### Work task
Set down, exactly as written, the lines from the top of the data to the line that holds "(318, 372) none", and omit the pictures.
<<<<
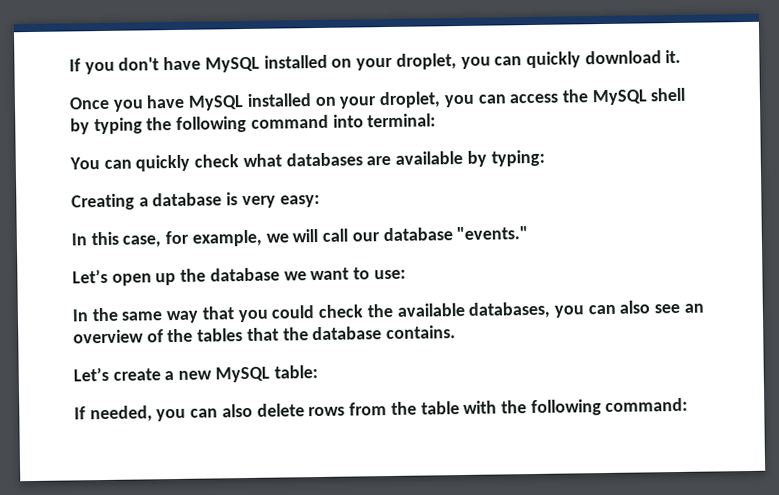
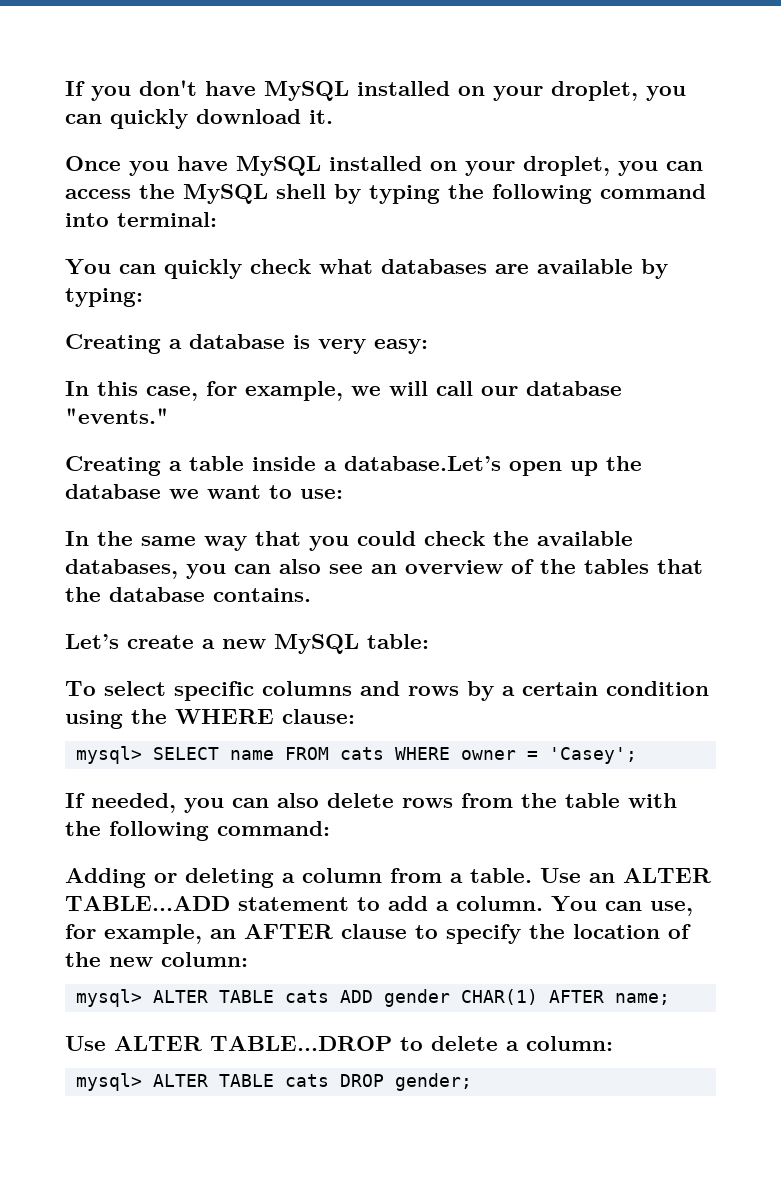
[72,268,108,284] Let’s -> [65,456,501,476] Creating a table inside a database.Let’s
(318, 372) none -> [65,681,709,701] [65,709,355,729] [76,746,638,764] // To select specific columns and rows by a certain condition using the WHERE clause: // mysql> SELECT name FROM cats WHERE owner = 'Casey';
(689, 405) none -> [65,868,711,888] [65,896,693,916] [65,924,691,944] [65,952,248,967] [76,989,671,1007] [65,1036,613,1051] [76,1073,473,1091] // Adding or deleting a column from a table. Use an ALTER TABLE...ADD statement to add a column. You can use, for example, an AFTER clause to specify the location of the new column: // mysql> ALTER TABLE cats ADD gender CHAR(1) AFTER name; // Use ALTER TABLE...DROP to delete a column: // mysql> ALTER TABLE cats DROP gender;

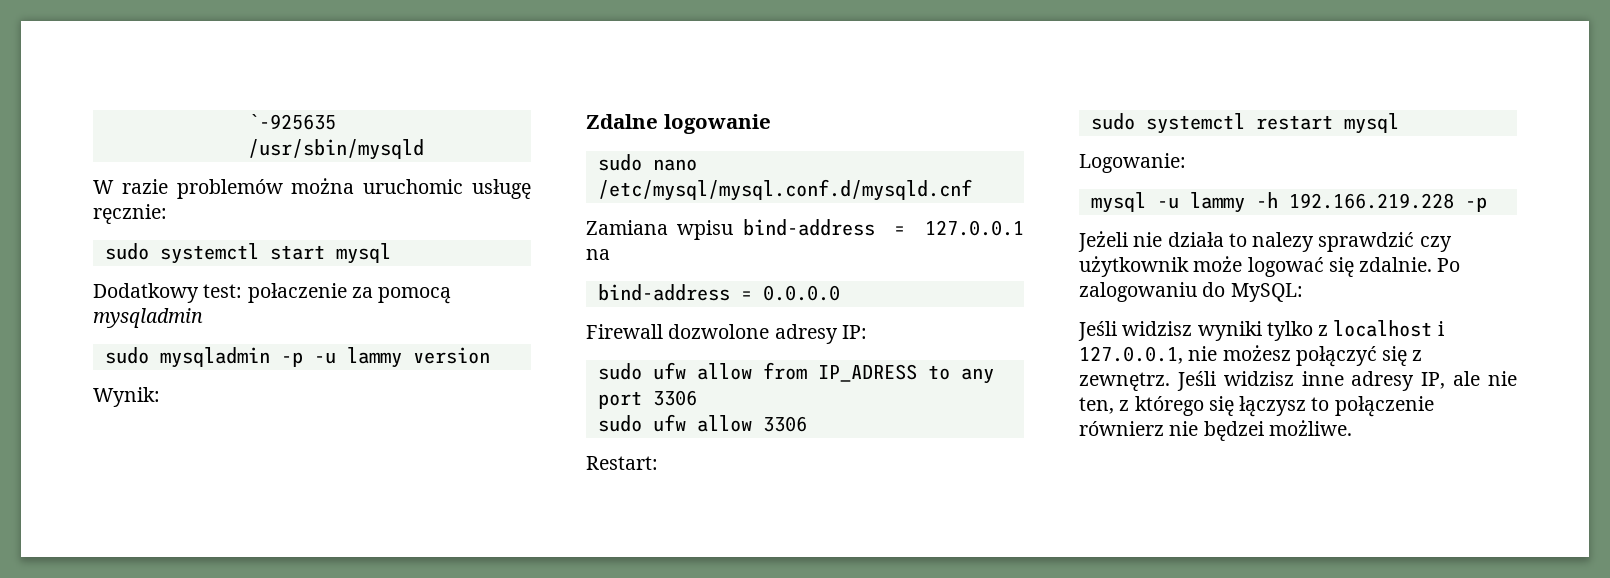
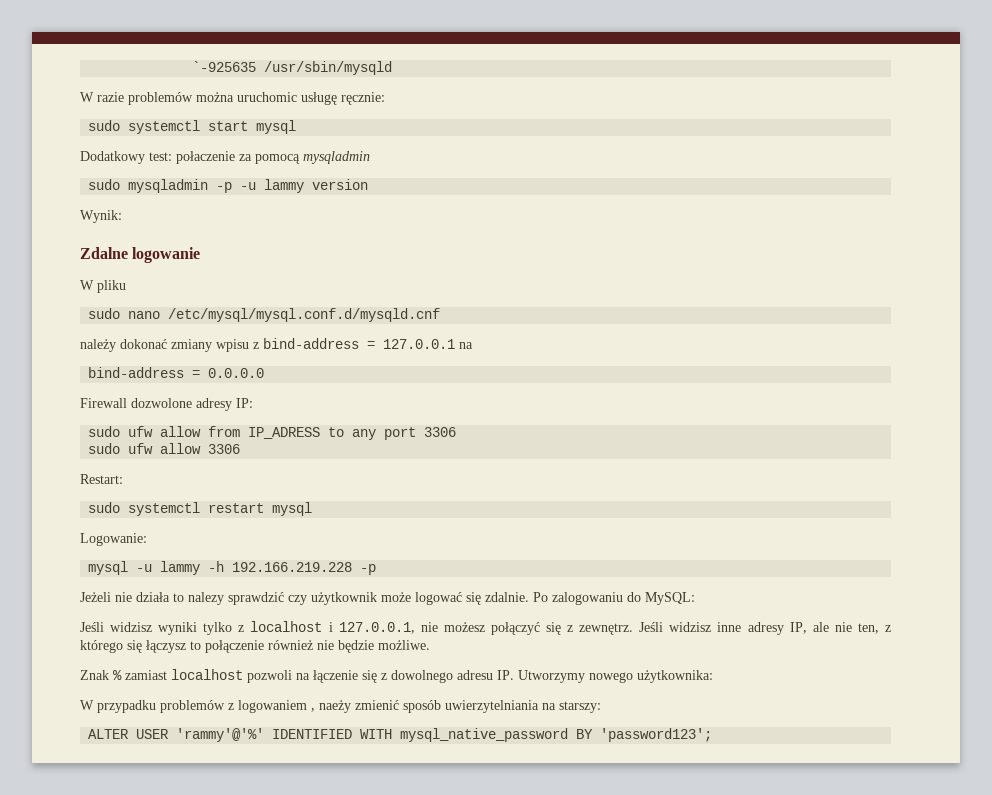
(771, 124) none -> [80,280,126,293] // W pliku
[586,220,734,240] Zamiana wpisu -> [80,339,259,352] należy dokonać zmiany wpisu z
[1079,420,1352,441] równierz nie będzei możliwe. -> [268,640,430,653] [80,669,713,683] [80,700,601,713] [88,728,713,742] również nie będzie możliwe. // Znak % zamiast localhost pozwoli na łączenie się z dowolnego adresu IP. Utworzymy nowego użytkownika: // W przypadku problemów z logowaniem , naeży zmienić sposób uwierzytelniania na starszy: // ALTER USER 'rammy'@'%' IDENTIFIED WITH mysql_native_password BY 'password123';

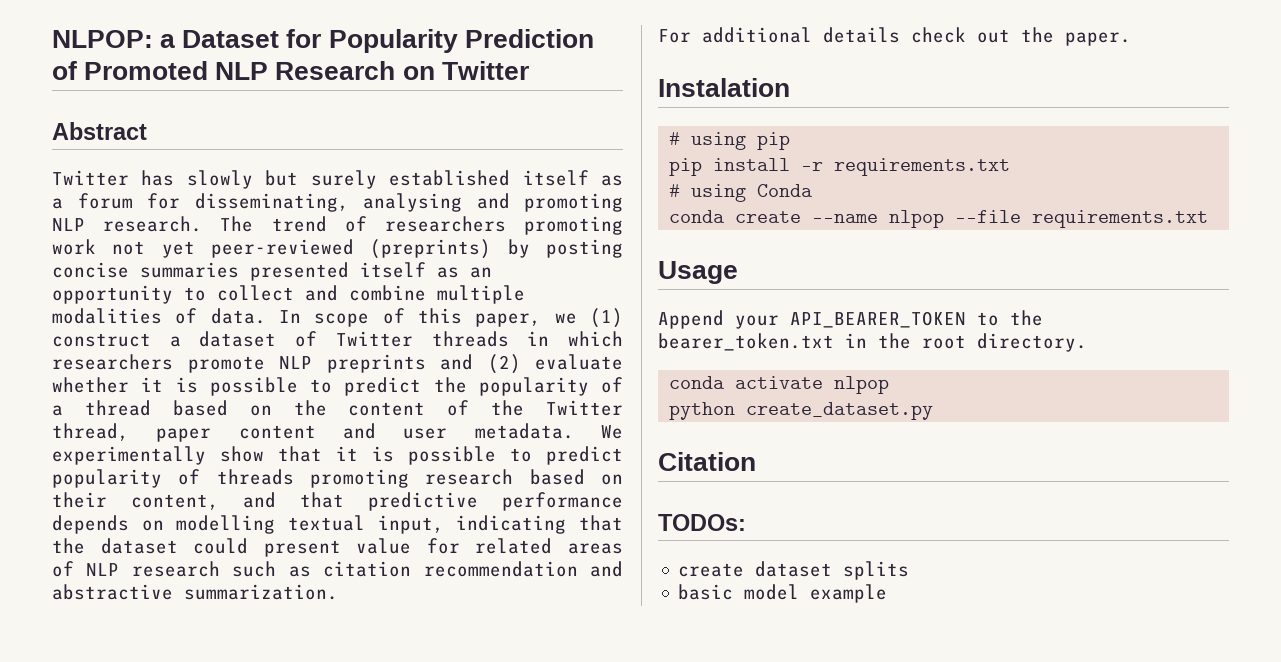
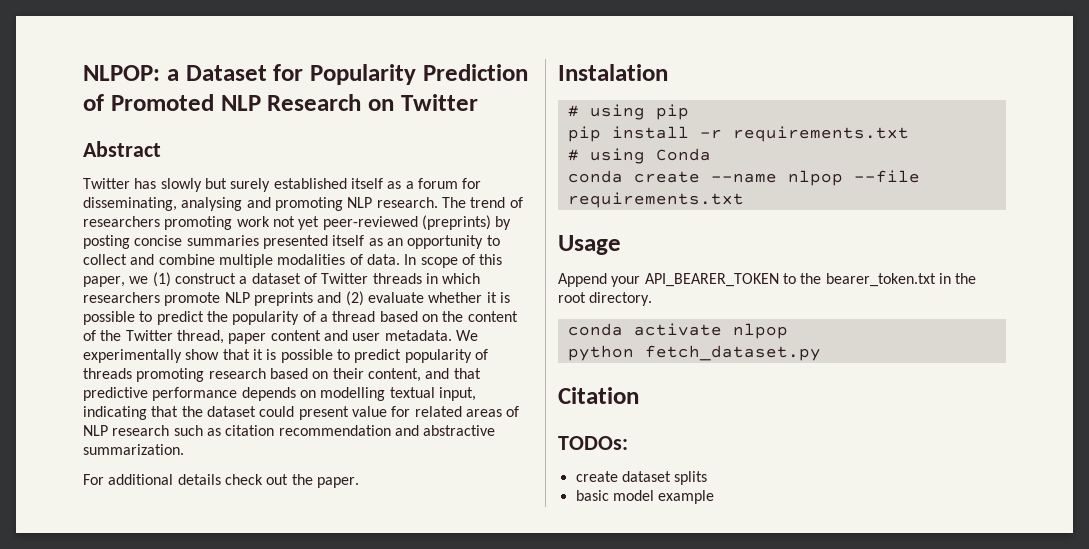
[746,402,934,420] create_dataset.py -> [644,345,821,361] fetch_dataset.py

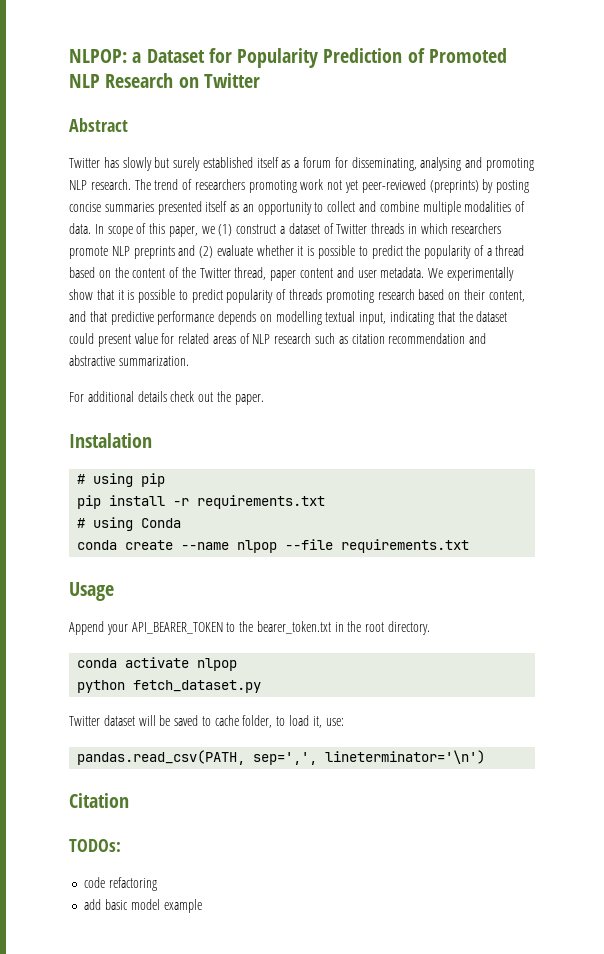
(821, 353) none -> [69,715,344,728] [77,750,486,765] // Twitter dataset will be saved to cache folder, to load it, use: // pandas.read_csv(PATH, sep=',', lineterminator='\n')
[575,471,708,485] create dataset splits // -> [84,877,158,891] [84,899,102,910] code refactoring // add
>>>>
### Answer
[72,268,108,284] Let’s -> [65,456,501,476] Creating a table inside a database.Let’s
(318, 372) none -> [65,681,709,701] [65,709,355,729] [76,746,638,764] // To select specific columns and rows by a certain condition using the WHERE clause: // mysql> SELECT name FROM cats WHERE owner = 'Casey';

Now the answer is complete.